Sir Tim Berners-Lee is putting an NFT of the original ‘Source Code for the WWW’ up for auction at Sotheby’s.
32 years after inventing the “WorldWideWeb,” the first “hypermedia browser/editor,” Sir Tim Berners-Lee is now auctioning off an NFT representing the original source code.
The Sotheby’s auction began earlier this week with an opening bid of $1,000. At the time of writing, the 41st bid is $2.2 million, with six days to go. The sale will be completed on June 30, and proceeds will go to various charity causes at the discretion of Sir Tim and his wife, Rosemary Leith.
The lot comprises of four elements as one NFT:
- Original archive of dated and time-stamped files containing the source code, written between 3 October 1990 and 24 August 1991. These files contain code with approximately 9,555 lines, the contents of which include implementations of the three languages and protocols invented by Sir Tim; HTML (Hypertext Markup Language); HTTP (Hyper Transfer Protocol); and URIs (Uniform Resource Identifiers), as well as the original HTML documents that instructed early web users on how to use the application
- Animated visualization of the code being written (Video, black & white, silent), lasting 30 minutes 25 seconds
- A Scalable Vector Graphics (SVG) representation of the full code (A0 841mm wide by 1189 mm high), created by Sir Tim from the original files using Python, with a graphic representation of his physical signature at lower right
- A letter written in the README.md file (in “markdown” format) by Sir Tim in June of 2021, reflecting upon the code and his process of creating it
Responding to criticism, Sir Tim said that what he is doing is “totally aligned with the values of the web” and that the free nature of the web won’t be affected. “I’m not even selling the source code,” he explains in a recent Guardian report: “I’m selling a picture that I made, with a Python programme that I wrote myself, of what the source code would look like if it was stuck on the wall and signed by me.”

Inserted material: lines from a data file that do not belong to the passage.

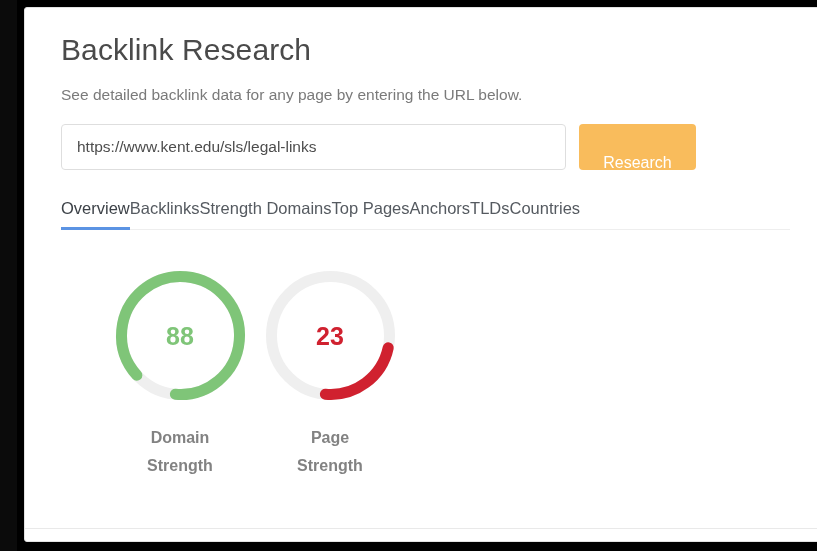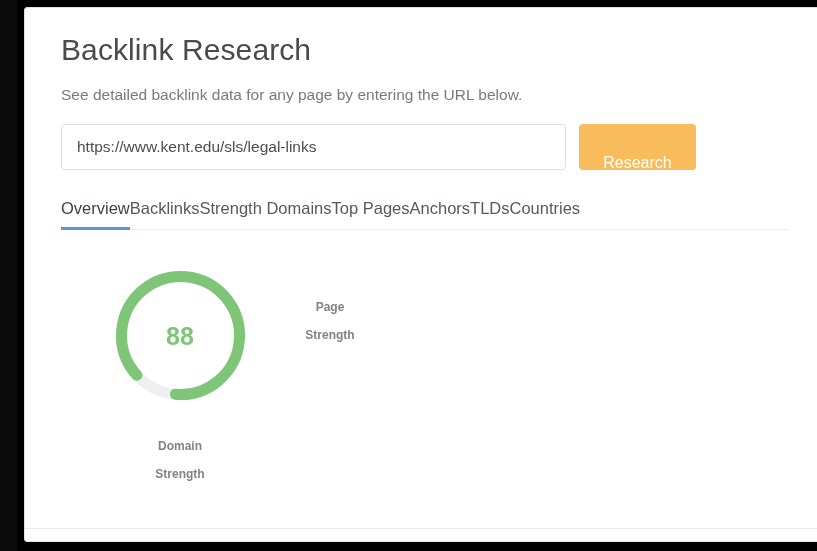--- a/index.html
+++ b/index.html
@@ -122,23 +122,23 @@
     position: absolute;
     left: 0; right: 0;
     top: 50%;
     transform: translateY(-50%);
     text-align: center;
     font-size: 25px;
     font-weight: bold;
     font-family: "Liberation Sans", sans-serif;
   }
   .gauge-label {
-    margin-top: 27px;
+    margin-top: 19px;
     text-align: center;
-    font-size: 12px;
+    font-size: 16px;
     font-weight: bold;
     color: #828282;
     line-height: 28px;
     max-width: 92px;
   }
   .card-divider {
     position: absolute;
     left: 0; right: 0;
     bottom: 12px;
     height: 1px;
@@ -182,20 +182,27 @@
             </svg>
             <div class="gauge-value" id="ds-value" style="color: rgb(127, 197, 120);">88</div>
           </div>
           <div class="gauge-label">
             <span>Domain</span><br>
             <span>Strength</span>
           </div>
         </div>
 
         <div class="gauge-block">
+          <div class="gauge-ring">
+            <svg width="139" height="139" viewBox="0 0 139 139">
+              <circle id="ps-track" cx="69.5" cy="69.5" r="59" fill="none" stroke="#efefef" stroke-width="11"></circle>
+              <circle id="ps-arc" cx="69.5" cy="69.5" r="59" fill="none" stroke="#d0212f" stroke-width="11" stroke-linecap="round" transform="rotate(95 69.5 69.5) scale(1,-1) translate(0,-139)" stroke-dasharray="85.26282461842699 370.7079331235956"></circle>
+            </svg>
+            <div class="gauge-value" id="ps-value" style="color: rgb(208, 33, 47);">23</div>
+          </div>
           <div class="gauge-label">
             <span>Page</span><br>
             <span>Strength</span>
           </div>
         </div>
 
       </div>
     </div>
 
     <div class="card-divider"></div>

In the same report, Sir Tim likens the auction to “selling an NFT of a poster” or “selling a book” and that net neutrality shouldn’t play a role in this. Sir Tim has famously never claimed the rights to his revolutionary invention. The winning bidder of this auction still won’t have the right to profit off of it.
Sotheby’s also assures that the environmental impact generated by minting the token will be “negligible” because it will pay to offset the carbon footprint.
Commenting on NFTs and the technology that drives them, Sir Tim said that they are “the most appropriate means of ownership that exists. They are the ideal way to package the origins behind the web.”
NFTs might be losing some steam, with some saying that the market has crashed, but recent NFT auctions prove that this space still has a lot to give – with digital artwork being sold for six, seven, and eight figures in some recent high-profile auctions.